Esistono una serie di metodologie didattiche innovative che possiamo proporre anche in ottica interculturale, esistono diverse sperimentazioni e da questo punto di vista questo filone di ricerca mi sta coinvolgendo abbastanza, tant’è che abbiamo un progetto di ricerca internazionale che ci permette di avere più punti di vista dei vari paesi d’Europa, tra cui anche l’università finlandese, che ci permette di analizzare i vari dati, i quali ci dicono che proporre attività socialmente condivise tra gli studenti migliorano sia gli apprendimenti da un punto di visto cognitivo, ma anche gli apprendimenti da un punto di vista di soft skills e social skills, in pratica ci permettono di sviluppare competenze trasversali tra gli studenti e di partecipare in maniera attiva alla vita della scuola.

Uno di questi modelli, lo porto giusto come esempio in modo che ne parliamo in maniera concreta, è il Socially shared regulation of learning (SSRL) che permette l’autoregolazione degli studenti nei processi di apprendimento, cioè lo studente si monitora quando fa qualcosa, non è agito da qualcun altro o in maniera passiva, sa esattamente che cosa sta facendo, ha un diario di bordo delle attività che sta facendo, sa dove deve andare, monitora sé stesso, questo perché ognuno ha dei tempi diversi, ha degli apprendimenti diversi che l’insegnante da solo difficilmente potrà fare.
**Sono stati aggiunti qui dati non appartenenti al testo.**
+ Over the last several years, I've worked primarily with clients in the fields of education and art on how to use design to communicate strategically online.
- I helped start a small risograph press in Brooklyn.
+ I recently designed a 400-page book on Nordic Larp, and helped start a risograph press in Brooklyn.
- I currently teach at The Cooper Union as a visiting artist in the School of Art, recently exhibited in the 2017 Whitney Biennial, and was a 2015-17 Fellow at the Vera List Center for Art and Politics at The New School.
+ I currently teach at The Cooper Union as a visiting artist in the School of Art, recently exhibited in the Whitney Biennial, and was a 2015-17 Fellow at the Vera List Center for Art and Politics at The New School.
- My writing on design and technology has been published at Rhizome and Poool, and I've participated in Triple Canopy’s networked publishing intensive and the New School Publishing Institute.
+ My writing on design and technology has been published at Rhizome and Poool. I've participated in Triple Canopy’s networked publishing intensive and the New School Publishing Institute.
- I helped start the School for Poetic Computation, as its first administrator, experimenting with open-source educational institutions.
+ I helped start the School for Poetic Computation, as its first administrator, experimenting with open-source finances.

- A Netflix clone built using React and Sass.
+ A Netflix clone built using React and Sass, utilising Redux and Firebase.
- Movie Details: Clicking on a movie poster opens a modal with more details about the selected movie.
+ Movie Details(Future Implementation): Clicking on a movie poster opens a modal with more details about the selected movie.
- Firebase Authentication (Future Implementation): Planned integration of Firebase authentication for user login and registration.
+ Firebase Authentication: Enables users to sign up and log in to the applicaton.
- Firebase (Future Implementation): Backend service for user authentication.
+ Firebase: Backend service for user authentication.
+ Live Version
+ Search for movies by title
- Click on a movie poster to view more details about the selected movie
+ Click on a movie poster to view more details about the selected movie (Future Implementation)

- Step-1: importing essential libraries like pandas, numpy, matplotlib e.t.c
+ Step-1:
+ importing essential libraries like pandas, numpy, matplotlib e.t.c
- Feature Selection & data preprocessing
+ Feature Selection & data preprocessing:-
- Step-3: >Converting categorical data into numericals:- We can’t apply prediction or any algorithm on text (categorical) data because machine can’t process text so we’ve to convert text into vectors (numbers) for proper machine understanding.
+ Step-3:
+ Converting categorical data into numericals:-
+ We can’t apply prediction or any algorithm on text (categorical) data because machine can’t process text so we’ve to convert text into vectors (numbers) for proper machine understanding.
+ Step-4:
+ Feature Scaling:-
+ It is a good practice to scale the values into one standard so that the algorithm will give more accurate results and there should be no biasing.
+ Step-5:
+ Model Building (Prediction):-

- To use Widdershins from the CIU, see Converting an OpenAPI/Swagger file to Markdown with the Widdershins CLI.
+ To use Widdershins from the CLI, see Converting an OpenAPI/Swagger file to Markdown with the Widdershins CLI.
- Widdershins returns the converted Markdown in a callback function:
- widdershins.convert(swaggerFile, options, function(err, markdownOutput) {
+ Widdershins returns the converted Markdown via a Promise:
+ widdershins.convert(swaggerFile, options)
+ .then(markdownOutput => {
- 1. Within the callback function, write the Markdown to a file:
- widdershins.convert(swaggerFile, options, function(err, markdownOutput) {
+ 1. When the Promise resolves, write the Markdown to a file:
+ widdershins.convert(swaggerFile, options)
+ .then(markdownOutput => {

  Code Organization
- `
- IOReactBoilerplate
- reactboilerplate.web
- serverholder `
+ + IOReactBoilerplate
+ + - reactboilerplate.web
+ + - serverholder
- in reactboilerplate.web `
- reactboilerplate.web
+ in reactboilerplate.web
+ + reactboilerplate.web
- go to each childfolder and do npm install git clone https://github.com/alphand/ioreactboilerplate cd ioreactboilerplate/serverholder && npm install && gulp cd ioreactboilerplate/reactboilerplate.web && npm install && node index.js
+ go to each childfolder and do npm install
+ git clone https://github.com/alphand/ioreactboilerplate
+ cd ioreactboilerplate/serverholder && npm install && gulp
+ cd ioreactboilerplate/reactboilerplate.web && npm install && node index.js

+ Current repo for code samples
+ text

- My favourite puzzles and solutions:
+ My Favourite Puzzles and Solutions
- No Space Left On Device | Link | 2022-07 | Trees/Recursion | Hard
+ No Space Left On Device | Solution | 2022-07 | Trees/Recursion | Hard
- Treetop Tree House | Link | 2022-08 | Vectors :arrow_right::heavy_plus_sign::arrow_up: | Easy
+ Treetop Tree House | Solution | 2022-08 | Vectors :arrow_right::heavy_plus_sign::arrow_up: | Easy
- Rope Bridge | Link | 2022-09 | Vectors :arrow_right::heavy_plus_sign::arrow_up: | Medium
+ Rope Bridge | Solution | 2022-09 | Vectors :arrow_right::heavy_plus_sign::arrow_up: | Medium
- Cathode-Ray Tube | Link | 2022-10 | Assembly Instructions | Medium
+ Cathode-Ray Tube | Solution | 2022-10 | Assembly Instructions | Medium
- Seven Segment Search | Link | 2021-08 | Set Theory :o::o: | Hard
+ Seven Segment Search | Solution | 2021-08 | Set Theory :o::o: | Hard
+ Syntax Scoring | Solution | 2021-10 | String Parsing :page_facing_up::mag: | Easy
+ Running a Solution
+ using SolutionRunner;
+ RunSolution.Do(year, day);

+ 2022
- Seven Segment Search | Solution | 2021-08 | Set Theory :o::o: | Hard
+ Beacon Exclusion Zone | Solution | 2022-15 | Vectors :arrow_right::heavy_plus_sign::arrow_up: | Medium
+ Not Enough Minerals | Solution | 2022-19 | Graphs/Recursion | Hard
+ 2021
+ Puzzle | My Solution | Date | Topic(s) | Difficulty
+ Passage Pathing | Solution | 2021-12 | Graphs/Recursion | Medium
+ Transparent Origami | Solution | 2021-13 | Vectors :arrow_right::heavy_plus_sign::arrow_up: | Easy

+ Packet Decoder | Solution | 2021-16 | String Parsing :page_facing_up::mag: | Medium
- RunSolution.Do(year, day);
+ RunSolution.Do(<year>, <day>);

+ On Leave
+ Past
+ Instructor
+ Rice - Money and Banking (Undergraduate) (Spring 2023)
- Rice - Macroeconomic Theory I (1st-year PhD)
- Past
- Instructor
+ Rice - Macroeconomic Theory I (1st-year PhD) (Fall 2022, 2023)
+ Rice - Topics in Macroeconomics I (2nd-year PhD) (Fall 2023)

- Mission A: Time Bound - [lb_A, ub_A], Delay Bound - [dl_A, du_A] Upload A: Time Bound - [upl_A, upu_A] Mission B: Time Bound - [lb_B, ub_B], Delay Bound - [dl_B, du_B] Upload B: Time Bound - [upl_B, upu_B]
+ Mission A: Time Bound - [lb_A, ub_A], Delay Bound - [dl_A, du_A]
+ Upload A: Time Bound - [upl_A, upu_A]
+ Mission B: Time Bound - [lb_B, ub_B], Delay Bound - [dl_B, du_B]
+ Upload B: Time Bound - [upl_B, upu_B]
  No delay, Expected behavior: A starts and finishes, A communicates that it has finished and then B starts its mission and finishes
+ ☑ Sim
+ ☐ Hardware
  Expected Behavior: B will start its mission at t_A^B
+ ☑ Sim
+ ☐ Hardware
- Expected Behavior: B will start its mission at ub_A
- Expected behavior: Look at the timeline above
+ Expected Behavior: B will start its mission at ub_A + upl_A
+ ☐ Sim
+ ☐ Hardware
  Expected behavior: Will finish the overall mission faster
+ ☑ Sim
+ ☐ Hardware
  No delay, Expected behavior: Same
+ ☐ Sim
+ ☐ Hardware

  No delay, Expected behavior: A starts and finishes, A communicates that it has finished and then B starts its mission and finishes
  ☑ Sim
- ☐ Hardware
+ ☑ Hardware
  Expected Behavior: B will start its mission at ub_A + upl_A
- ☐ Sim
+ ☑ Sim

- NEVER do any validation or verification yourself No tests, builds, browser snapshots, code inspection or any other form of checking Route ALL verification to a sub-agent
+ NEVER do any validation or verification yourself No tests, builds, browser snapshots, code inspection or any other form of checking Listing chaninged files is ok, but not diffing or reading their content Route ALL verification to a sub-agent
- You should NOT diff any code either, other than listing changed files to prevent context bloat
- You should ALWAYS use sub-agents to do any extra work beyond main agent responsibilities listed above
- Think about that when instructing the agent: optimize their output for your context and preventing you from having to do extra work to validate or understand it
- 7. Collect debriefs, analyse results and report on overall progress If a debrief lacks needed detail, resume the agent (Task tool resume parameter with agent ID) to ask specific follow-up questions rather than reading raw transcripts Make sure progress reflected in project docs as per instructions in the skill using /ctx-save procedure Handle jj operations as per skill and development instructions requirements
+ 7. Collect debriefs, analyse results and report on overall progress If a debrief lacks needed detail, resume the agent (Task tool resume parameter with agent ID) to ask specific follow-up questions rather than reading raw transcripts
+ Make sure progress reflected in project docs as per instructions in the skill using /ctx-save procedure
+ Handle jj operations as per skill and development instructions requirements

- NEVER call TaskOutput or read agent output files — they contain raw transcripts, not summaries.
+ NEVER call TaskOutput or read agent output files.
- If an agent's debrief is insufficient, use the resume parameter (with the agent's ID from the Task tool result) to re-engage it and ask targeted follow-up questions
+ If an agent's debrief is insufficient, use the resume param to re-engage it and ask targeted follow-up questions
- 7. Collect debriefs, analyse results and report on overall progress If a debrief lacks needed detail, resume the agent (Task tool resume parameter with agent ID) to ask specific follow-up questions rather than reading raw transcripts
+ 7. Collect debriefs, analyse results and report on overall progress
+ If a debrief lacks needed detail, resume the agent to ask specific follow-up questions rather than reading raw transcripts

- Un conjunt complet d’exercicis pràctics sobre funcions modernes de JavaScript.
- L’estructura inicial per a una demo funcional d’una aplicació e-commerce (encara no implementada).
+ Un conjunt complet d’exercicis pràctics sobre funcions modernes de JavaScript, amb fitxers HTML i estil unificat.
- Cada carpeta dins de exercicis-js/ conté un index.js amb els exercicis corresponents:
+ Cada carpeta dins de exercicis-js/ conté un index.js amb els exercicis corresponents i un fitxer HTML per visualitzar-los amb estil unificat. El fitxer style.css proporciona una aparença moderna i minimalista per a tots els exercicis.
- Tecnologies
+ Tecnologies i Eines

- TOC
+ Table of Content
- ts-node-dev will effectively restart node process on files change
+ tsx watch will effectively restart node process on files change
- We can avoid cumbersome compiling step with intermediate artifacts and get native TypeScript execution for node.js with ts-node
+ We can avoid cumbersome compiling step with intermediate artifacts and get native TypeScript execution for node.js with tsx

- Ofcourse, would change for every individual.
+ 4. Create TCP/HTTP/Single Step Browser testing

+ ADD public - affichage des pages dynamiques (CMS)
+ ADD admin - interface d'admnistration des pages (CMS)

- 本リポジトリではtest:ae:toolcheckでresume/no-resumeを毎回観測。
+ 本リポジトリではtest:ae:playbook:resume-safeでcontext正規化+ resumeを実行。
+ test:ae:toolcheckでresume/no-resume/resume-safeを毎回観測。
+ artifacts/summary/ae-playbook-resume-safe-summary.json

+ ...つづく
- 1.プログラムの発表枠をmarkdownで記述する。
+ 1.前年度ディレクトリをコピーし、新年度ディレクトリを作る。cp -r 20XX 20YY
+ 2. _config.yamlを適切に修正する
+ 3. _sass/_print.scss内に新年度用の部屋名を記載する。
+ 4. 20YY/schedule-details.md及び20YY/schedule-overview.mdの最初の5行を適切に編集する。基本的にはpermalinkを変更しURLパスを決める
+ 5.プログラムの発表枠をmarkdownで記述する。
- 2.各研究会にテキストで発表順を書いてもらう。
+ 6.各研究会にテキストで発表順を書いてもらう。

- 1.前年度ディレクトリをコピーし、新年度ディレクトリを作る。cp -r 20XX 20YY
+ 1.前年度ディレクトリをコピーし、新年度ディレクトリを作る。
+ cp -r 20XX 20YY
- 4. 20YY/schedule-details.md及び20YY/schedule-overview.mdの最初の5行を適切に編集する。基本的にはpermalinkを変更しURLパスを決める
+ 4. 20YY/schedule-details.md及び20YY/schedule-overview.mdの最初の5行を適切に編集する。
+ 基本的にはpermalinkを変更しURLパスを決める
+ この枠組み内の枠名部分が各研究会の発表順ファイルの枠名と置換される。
È vero che il docente deve personalizzare l’attività didattica, ma con la lezione frontale a volte non si riesce e nemmeno si può pretendere che possa monitorare continuamente trenta persone, magari in maniera sincrona e senza l’uso della tecnologia.

Questo obiettivo si può perseguire rendendo gli studenti consapevoli e protagonisti del proprio percorso di formazione, se lo studente è attivamente coinvolto, responsabile di quello che fa e di quello che non fa, l’insegnante riesce, con l’aiuto dello studente stesso, a monitorare i suoi apprendimenti. Ritengo che siamo in una fase dove dobbiamo aprire una terza via: c’è stato un periodo dove le lezioni erano centrate sugli insegnanti, soprattutto attraverso la lezione frontale che era confessionale e dove l’insegnante era il punto di riferimento nella scuola e nella società, rappresentando l’unico sportello culturale di tutti i contesti, compresi quelli di periferia; successivamente siamo passati ad un approccio centrato sullo studente, quindi di personalizzazione e di metodologie didattiche che lo coinvolgessero; ora dobbiamo aprire una terza strada, quella della relazione tra studente ed insegnante, l’uno non può prescindere dall’altro, una via che non può essere centrata né solo sull’insegnante e nemmeno solo sullo studente, quindi un insegnamento ed un’attività didattica centrata su entrambi gli attori che permettano, in una responsabilità reciproca, di fare dei passi avanti. Ritengo che questo sia il risultato che possiamo ottenere se vogliamo raggiungere contenuti efficaci a scuola.